Now it’s Oslo’s turn. Just a few weeks ago, the Norwegian capital became the latest big European city to effectively remove cars from its urban core. In 2015, its city council approved a plan to ban automobiles altogether in the city center, an area already well served by public transit and bicycle infrastructure. When members of the local business community expressed concern (downtown Oslo has only about 1,000 full-time residents but more than 90,000 workers), the city scaled down its original plan and shifted the focus to banning private automobiles from most streets while slashing the number of parking spaces from more than 700 to just a handful—all of which are now reserved for electric vehicles or drivers with disabilities.

But Oslo isn’t content just to have fewer cars on its streets. It also wants more car alternatives. Its zoning plan aims ultimately to fill the capital’s streets with pedestrians, bicycles, and public transportation. Those 700 curbside parking spaces that went away? Many of them have become bike lanes, supporting more cyclists than ever before, thanks to a city-sponsored grant initiative that helps Oslovians purchase bikes and a bike-share program that has tripled in size over the past three years. At the same time, officials say they will be adding new mass-transit infrastructure to better serve the city center, and lowering fares to boot. Taken together, these efforts are intended to help the city reach its goal of halving its carbon emissions by next year (compared with 1990 levels).

And what of the worries voiced by business owners in Oslo’s center city? One of their biggest fears was that people would stop coming downtown if they couldn’t find a place to park, which might translate into fewer patrons for their shops, restaurants, bars, and cafés. Well, according to the city, since all those parking spots disappeared, pedestrian activity in the area has risen by 10 percent. In fact, studies show that cyclists and pedestrians tend to spend more money than drivers do at bars, restaurants, and retailers of the sort typically found in dense, walkable communities. All in all, calming car traffic and opening up safe spaces for walkers and bikers is a boon for local businesses.

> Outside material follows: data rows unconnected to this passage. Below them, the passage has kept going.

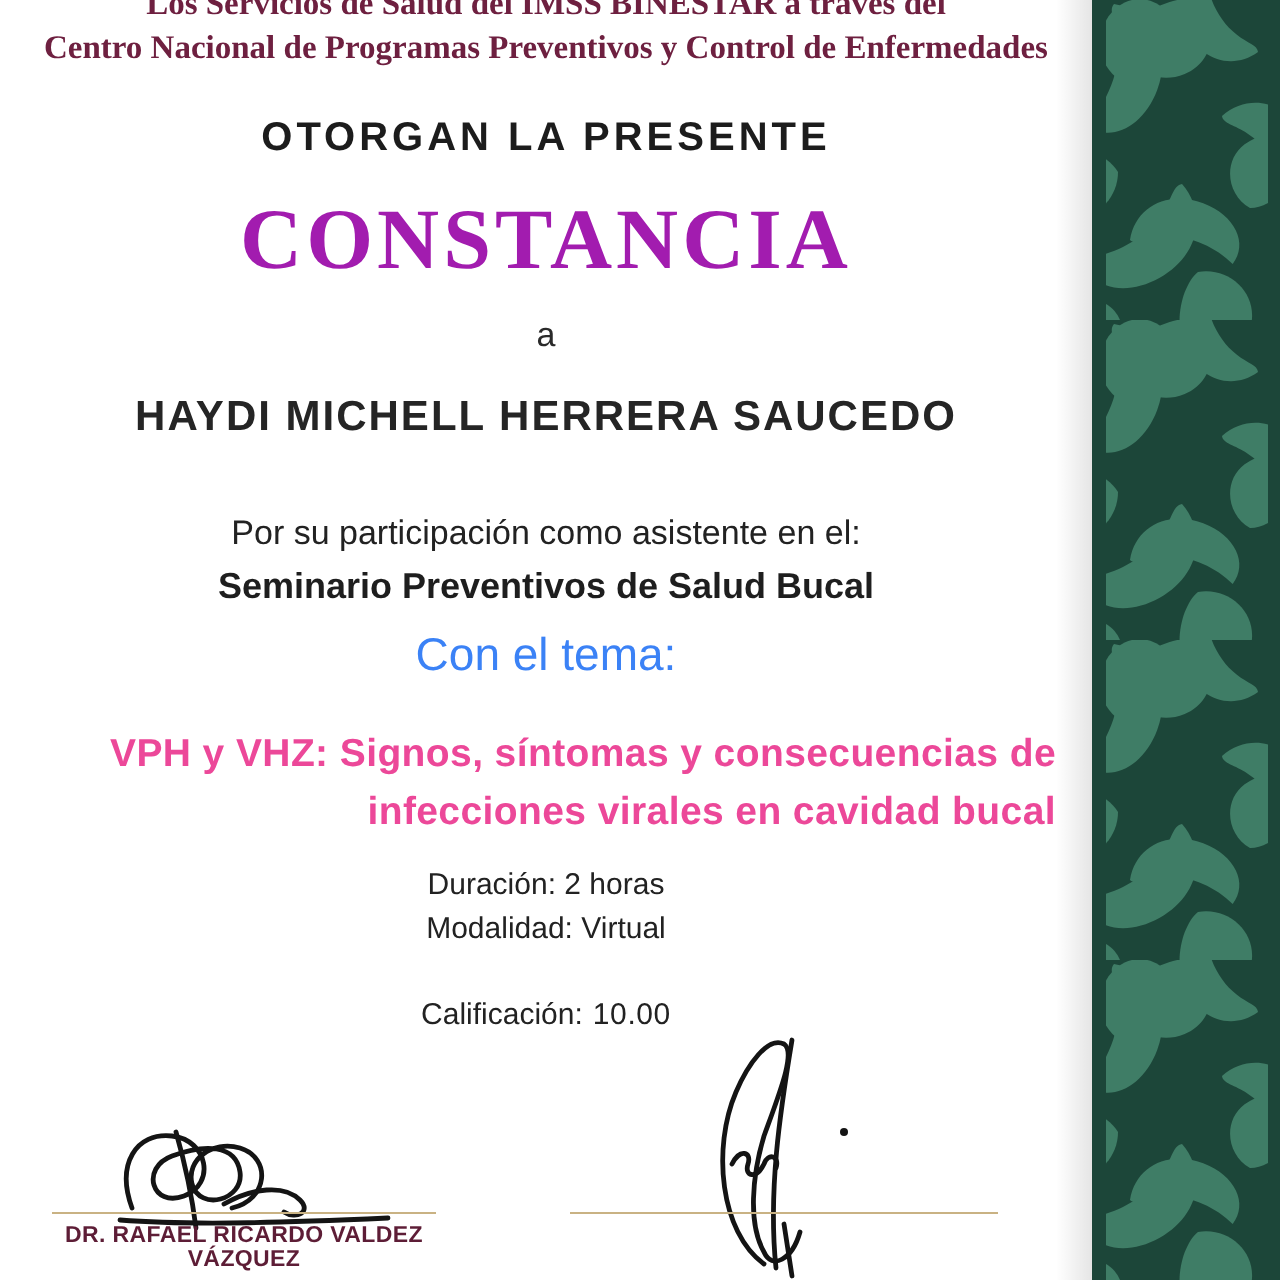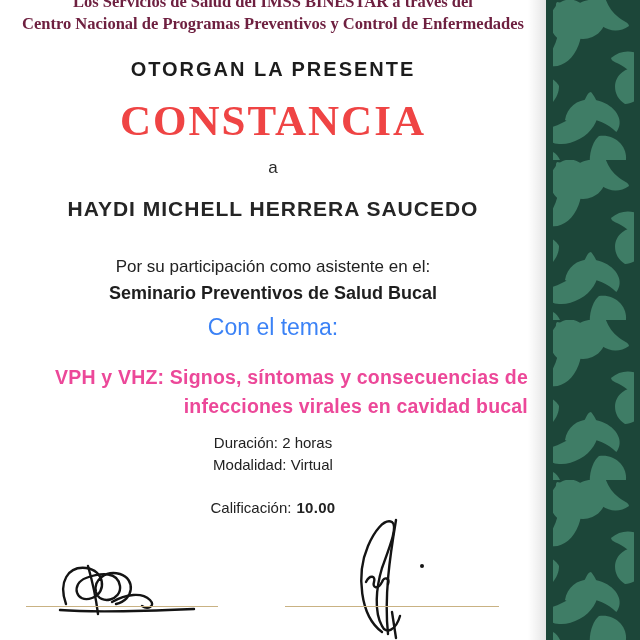--- a/index.html
+++ b/index.html
@@ -23,7 +23,7 @@
   .title{
     top:96px;
     font-family:"Liberation Serif", serif;
-    font-weight:bold;font-size:43px;letter-spacing:2px;color:#ef4444;
+    font-weight:bold;font-size:43px;letter-spacing:2px;color:#a21caf;
   }
   .to-label{top:158px;font-size:17px;color:#2a2a2a;}
   .recipient{

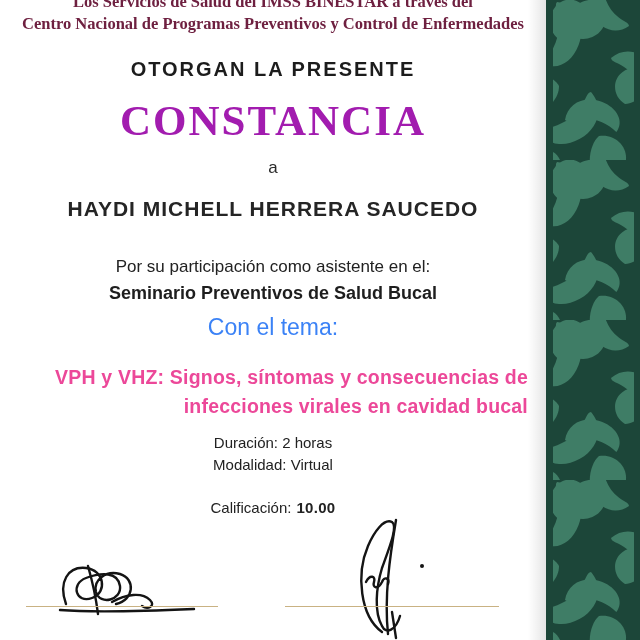--- a/index.html
+++ b/index.html
@@ -39,7 +39,7 @@
   }
   .details{top:432px;font-size:15px;line-height:22px;color:#222222;}
   .grade-line{top:499px;font-size:15px;color:#222222;}
-  .grade-value{font-weight:bold;margin-left:5px;letter-spacing:0.3px;}
+  .grade-value{font-weight:normal;margin-left:5px;letter-spacing:0.3px;}
 
   .sig-col{top:606px;}
   .sig-col .sig-line{border-top:1.5px solid #c9b283;height:0;}

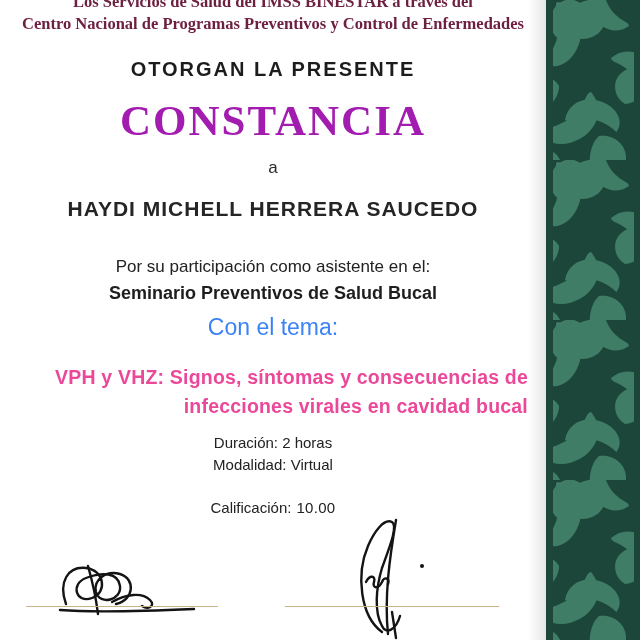--- a/index.html
+++ b/index.html
@@ -118,6 +118,7 @@
 
 <div class="abs sig-col sig-col-left">
   <div class="sig-line"></div>
+  <div class="sig-name">DR. RAFAEL RICARDO VALDEZ VÁZQUEZ</div>
 </div>
 
 <div class="abs sig-col sig-col-right">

Transitioning city centers back to pedestrian-friendly social spaces and marketplaces is so far proving worthwhile, but in his new book, Walkable City Rules, the architect and urban planner Jeff Speck warns his fellow Americans against rushing to emulate Europe’s successes with cookie-cutter plans for car-free streets and zones. While generally supportive of the idea, Speck points out that such success depends greatly on what kinds of local businesses are involved. He notes that “more than two hundred North American main streets were turned into pedestrian malls in the 1960s and 1970s, most at great expense.” Of these, “[a]ll but about ten of them went straight downhill, and all but about thirty have been expensively retrofitted to welcome cars again.” What worked in Boulder didn’t work in Buffalo; what made sense for Madison didn’t make sense for Memphis. The key, Speck says, is to have “stores that don’t need cars.” The italics are his, highlighting the point that what’s right for a neighborhood filled with cafés, booksellers, and movie theaters probably isn’t going to be right for a neighborhood filled with big-box retailers.

All of this raises interesting questions about the intrinsic relationships among cars, culture, consumption, climate, and commitment. American tourists who visit Europe and rhapsodize about the quaint walkability of its oldest cities may believe that they’re connecting with the past. But the Europeans seem to understand that it’s really all about the future.